**DATA PROVIDED**
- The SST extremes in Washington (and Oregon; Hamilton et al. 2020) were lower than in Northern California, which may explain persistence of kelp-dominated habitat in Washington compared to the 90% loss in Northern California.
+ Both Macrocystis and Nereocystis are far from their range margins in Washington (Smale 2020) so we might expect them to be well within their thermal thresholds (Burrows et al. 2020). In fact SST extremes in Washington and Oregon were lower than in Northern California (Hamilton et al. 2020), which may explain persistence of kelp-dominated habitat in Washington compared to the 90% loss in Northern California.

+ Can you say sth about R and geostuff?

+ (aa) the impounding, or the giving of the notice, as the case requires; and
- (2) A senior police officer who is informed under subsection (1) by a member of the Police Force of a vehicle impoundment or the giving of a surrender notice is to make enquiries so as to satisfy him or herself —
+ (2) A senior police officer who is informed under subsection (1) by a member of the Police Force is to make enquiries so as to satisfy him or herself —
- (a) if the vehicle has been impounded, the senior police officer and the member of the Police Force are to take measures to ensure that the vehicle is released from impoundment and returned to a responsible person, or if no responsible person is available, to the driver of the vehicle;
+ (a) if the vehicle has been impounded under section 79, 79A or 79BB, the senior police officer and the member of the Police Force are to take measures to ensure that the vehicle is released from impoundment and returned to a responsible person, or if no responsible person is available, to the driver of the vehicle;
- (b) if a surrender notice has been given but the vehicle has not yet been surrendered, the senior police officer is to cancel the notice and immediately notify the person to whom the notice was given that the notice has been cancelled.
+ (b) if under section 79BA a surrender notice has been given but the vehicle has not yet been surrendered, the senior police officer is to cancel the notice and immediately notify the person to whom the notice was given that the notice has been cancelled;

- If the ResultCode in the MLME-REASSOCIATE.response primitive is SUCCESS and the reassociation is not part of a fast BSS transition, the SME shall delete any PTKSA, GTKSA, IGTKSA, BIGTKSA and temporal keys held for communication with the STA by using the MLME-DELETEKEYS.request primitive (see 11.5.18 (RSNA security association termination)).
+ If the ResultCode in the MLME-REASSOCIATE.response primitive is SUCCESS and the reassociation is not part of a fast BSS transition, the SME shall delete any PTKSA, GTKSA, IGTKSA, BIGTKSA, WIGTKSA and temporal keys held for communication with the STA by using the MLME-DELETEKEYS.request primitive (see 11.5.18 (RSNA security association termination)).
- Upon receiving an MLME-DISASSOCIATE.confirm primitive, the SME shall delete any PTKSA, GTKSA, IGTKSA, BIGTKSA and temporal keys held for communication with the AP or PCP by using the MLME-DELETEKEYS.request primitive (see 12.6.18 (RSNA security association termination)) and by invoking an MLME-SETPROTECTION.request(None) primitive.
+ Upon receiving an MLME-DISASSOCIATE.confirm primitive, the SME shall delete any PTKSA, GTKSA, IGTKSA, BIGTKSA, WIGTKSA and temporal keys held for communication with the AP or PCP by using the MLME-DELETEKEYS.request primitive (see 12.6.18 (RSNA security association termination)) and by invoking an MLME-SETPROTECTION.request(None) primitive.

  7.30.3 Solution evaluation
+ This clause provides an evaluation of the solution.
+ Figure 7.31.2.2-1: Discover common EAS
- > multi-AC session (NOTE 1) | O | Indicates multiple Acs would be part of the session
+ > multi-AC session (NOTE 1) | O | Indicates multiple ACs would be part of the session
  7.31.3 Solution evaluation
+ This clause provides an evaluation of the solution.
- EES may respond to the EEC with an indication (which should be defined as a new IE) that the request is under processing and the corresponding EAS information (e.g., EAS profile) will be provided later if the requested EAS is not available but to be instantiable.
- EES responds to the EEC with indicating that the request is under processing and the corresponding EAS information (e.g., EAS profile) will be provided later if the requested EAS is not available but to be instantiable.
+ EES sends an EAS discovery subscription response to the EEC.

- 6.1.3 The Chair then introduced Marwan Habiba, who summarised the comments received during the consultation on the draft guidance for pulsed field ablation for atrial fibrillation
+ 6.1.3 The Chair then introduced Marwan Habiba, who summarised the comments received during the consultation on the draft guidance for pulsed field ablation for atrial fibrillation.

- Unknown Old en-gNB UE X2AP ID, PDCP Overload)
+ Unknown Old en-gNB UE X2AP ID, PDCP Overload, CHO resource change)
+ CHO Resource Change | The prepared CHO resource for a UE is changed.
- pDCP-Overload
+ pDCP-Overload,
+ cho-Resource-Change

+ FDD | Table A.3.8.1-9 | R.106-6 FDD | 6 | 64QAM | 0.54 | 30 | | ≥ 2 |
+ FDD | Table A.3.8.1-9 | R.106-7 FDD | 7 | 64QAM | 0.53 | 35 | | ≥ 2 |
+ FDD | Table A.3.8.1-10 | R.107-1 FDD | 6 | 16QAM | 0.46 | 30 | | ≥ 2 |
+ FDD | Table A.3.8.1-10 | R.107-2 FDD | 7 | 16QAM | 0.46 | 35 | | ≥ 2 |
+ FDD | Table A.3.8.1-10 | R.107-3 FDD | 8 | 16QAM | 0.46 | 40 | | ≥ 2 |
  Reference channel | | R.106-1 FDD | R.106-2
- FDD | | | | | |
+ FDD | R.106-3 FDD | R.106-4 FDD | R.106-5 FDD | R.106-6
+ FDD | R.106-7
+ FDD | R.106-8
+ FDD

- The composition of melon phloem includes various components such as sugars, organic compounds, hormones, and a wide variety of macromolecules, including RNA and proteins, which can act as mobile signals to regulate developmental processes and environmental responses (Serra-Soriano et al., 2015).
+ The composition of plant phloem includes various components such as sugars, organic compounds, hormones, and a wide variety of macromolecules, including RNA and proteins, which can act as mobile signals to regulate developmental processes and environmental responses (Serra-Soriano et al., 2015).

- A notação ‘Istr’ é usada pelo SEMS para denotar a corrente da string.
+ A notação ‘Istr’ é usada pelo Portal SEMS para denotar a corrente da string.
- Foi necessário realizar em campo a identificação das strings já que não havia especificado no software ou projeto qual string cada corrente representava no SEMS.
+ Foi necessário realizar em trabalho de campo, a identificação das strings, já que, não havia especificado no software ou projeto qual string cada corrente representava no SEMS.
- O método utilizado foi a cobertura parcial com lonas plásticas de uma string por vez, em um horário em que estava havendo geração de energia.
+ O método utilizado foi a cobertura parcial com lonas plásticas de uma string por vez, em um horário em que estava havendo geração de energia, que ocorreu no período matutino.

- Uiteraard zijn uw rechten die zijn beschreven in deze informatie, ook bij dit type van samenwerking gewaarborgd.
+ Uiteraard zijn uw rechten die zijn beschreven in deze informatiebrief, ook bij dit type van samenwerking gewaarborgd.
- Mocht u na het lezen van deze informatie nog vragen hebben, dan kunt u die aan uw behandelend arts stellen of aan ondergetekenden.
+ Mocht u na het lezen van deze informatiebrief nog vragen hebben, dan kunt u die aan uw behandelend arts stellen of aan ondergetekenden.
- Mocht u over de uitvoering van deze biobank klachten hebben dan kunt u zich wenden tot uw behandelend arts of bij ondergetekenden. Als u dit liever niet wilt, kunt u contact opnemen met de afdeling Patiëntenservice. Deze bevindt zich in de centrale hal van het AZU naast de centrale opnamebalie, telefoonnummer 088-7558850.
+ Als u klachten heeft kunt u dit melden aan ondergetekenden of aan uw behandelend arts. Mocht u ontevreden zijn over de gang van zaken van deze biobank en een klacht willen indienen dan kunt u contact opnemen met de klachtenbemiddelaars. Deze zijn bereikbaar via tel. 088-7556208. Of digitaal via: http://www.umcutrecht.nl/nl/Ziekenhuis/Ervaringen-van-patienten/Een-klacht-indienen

**EXERCISE REQUIREMENTS**
Exact output of every entry is required.

**PROBLEM SOLUTION**
- The SST extremes in Washington (and Oregon; Hamilton et al. 2020) were lower than in Northern California, which may explain persistence of kelp-dominated habitat in Washington compared to the 90% loss in Northern California.
+ Both Macrocystis and Nereocystis are far from their range margins in Washington (Smale 2020) so we might expect them to be well within their thermal thresholds (Burrows et al. 2020). In fact SST extremes in Washington and Oregon were lower than in Northern California (Hamilton et al. 2020), which may explain persistence of kelp-dominated habitat in Washington compared to the 90% loss in Northern California.

+ Can you say sth about R and geostuff?

+ (aa) the impounding, or the giving of the notice, as the case requires; and
- (2) A senior police officer who is informed under subsection (1) by a member of the Police Force of a vehicle impoundment or the giving of a surrender notice is to make enquiries so as to satisfy him or herself —
+ (2) A senior police officer who is informed under subsection (1) by a member of the Police Force is to make enquiries so as to satisfy him or herself —
- (a) if the vehicle has been impounded, the senior police officer and the member of the Police Force are to take measures to ensure that the vehicle is released from impoundment and returned to a responsible person, or if no responsible person is available, to the driver of the vehicle;
+ (a) if the vehicle has been impounded under section 79, 79A or 79BB, the senior police officer and the member of the Police Force are to take measures to ensure that the vehicle is released from impoundment and returned to a responsible person, or if no responsible person is available, to the driver of the vehicle;
- (b) if a surrender notice has been given but the vehicle has not yet been surrendered, the senior police officer is to cancel the notice and immediately notify the person to whom the notice was given that the notice has been cancelled.
+ (b) if under section 79BA a surrender notice has been given but the vehicle has not yet been surrendered, the senior police officer is to cancel the notice and immediately notify the person to whom the notice was given that the notice has been cancelled;

- If the ResultCode in the MLME-REASSOCIATE.response primitive is SUCCESS and the reassociation is not part of a fast BSS transition, the SME shall delete any PTKSA, GTKSA, IGTKSA, BIGTKSA and temporal keys held for communication with the STA by using the MLME-DELETEKEYS.request primitive (see 11.5.18 (RSNA security association termination)).
+ If the ResultCode in the MLME-REASSOCIATE.response primitive is SUCCESS and the reassociation is not part of a fast BSS transition, the SME shall delete any PTKSA, GTKSA, IGTKSA, BIGTKSA, WIGTKSA and temporal keys held for communication with the STA by using the MLME-DELETEKEYS.request primitive (see 11.5.18 (RSNA security association termination)).
- Upon receiving an MLME-DISASSOCIATE.confirm primitive, the SME shall delete any PTKSA, GTKSA, IGTKSA, BIGTKSA and temporal keys held for communication with the AP or PCP by using the MLME-DELETEKEYS.request primitive (see 12.6.18 (RSNA security association termination)) and by invoking an MLME-SETPROTECTION.request(None) primitive.
+ Upon receiving an MLME-DISASSOCIATE.confirm primitive, the SME shall delete any PTKSA, GTKSA, IGTKSA, BIGTKSA, WIGTKSA and temporal keys held for communication with the AP or PCP by using the MLME-DELETEKEYS.request primitive (see 12.6.18 (RSNA security association termination)) and by invoking an MLME-SETPROTECTION.request(None) primitive.

  7.30.3 Solution evaluation
+ This clause provides an evaluation of the solution.
+ Figure 7.31.2.2-1: Discover common EAS
- > multi-AC session (NOTE 1) | O | Indicates multiple Acs would be part of the session
+ > multi-AC session (NOTE 1) | O | Indicates multiple ACs would be part of the session
  7.31.3 Solution evaluation
+ This clause provides an evaluation of the solution.
- EES may respond to the EEC with an indication (which should be defined as a new IE) that the request is under processing and the corresponding EAS information (e.g., EAS profile) will be provided later if the requested EAS is not available but to be instantiable.
- EES responds to the EEC with indicating that the request is under processing and the corresponding EAS information (e.g., EAS profile) will be provided later if the requested EAS is not available but to be instantiable.
+ EES sends an EAS discovery subscription response to the EEC.

- 6.1.3 The Chair then introduced Marwan Habiba, who summarised the comments received during the consultation on the draft guidance for pulsed field ablation for atrial fibrillation
+ 6.1.3 The Chair then introduced Marwan Habiba, who summarised the comments received during the consultation on the draft guidance for pulsed field ablation for atrial fibrillation.

- Unknown Old en-gNB UE X2AP ID, PDCP Overload)
+ Unknown Old en-gNB UE X2AP ID, PDCP Overload, CHO resource change)
+ CHO Resource Change | The prepared CHO resource for a UE is changed.
- pDCP-Overload
+ pDCP-Overload,
+ cho-Resource-Change

+ FDD | Table A.3.8.1-9 | R.106-6 FDD | 6 | 64QAM | 0.54 | 30 | | ≥ 2 |
+ FDD | Table A.3.8.1-9 | R.106-7 FDD | 7 | 64QAM | 0.53 | 35 | | ≥ 2 |
+ FDD | Table A.3.8.1-10 | R.107-1 FDD | 6 | 16QAM | 0.46 | 30 | | ≥ 2 |
+ FDD | Table A.3.8.1-10 | R.107-2 FDD | 7 | 16QAM | 0.46 | 35 | | ≥ 2 |
+ FDD | Table A.3.8.1-10 | R.107-3 FDD | 8 | 16QAM | 0.46 | 40 | | ≥ 2 |
  Reference channel | | R.106-1 FDD | R.106-2
- FDD | | | | | |
+ FDD | R.106-3 FDD | R.106-4 FDD | R.106-5 FDD | R.106-6
+ FDD | R.106-7
+ FDD | R.106-8
+ FDD

- The composition of melon phloem includes various components such as sugars, organic compounds, hormones, and a wide variety of macromolecules, including RNA and proteins, which can act as mobile signals to regulate developmental processes and environmental responses (Serra-Soriano et al., 2015).
+ The composition of plant phloem includes various components such as sugars, organic compounds, hormones, and a wide variety of macromolecules, including RNA and proteins, which can act as mobile signals to regulate developmental processes and environmental responses (Serra-Soriano et al., 2015).

- A notação ‘Istr’ é usada pelo SEMS para denotar a corrente da string.
+ A notação ‘Istr’ é usada pelo Portal SEMS para denotar a corrente da string.
- Foi necessário realizar em campo a identificação das strings já que não havia especificado no software ou projeto qual string cada corrente representava no SEMS.
+ Foi necessário realizar em trabalho de campo, a identificação das strings, já que, não havia especificado no software ou projeto qual string cada corrente representava no SEMS.
- O método utilizado foi a cobertura parcial com lonas plásticas de uma string por vez, em um horário em que estava havendo geração de energia.
+ O método utilizado foi a cobertura parcial com lonas plásticas de uma string por vez, em um horário em que estava havendo geração de energia, que ocorreu no período matutino.

- Uiteraard zijn uw rechten die zijn beschreven in deze informatie, ook bij dit type van samenwerking gewaarborgd.
+ Uiteraard zijn uw rechten die zijn beschreven in deze informatiebrief, ook bij dit type van samenwerking gewaarborgd.
- Mocht u na het lezen van deze informatie nog vragen hebben, dan kunt u die aan uw behandelend arts stellen of aan ondergetekenden.
+ Mocht u na het lezen van deze informatiebrief nog vragen hebben, dan kunt u die aan uw behandelend arts stellen of aan ondergetekenden.
- Mocht u over de uitvoering van deze biobank klachten hebben dan kunt u zich wenden tot uw behandelend arts of bij ondergetekenden. Als u dit liever niet wilt, kunt u contact opnemen met de afdeling Patiëntenservice. Deze bevindt zich in de centrale hal van het AZU naast de centrale opnamebalie, telefoonnummer 088-7558850.
+ Als u klachten heeft kunt u dit melden aan ondergetekenden of aan uw behandelend arts. Mocht u ontevreden zijn over de gang van zaken van deze biobank en een klacht willen indienen dan kunt u contact opnemen met de klachtenbemiddelaars. Deze zijn bereikbaar via tel. 088-7556208. Of digitaal via: http://www.umcutrecht.nl/nl/Ziekenhuis/Ervaringen-van-patienten/Een-klacht-indienen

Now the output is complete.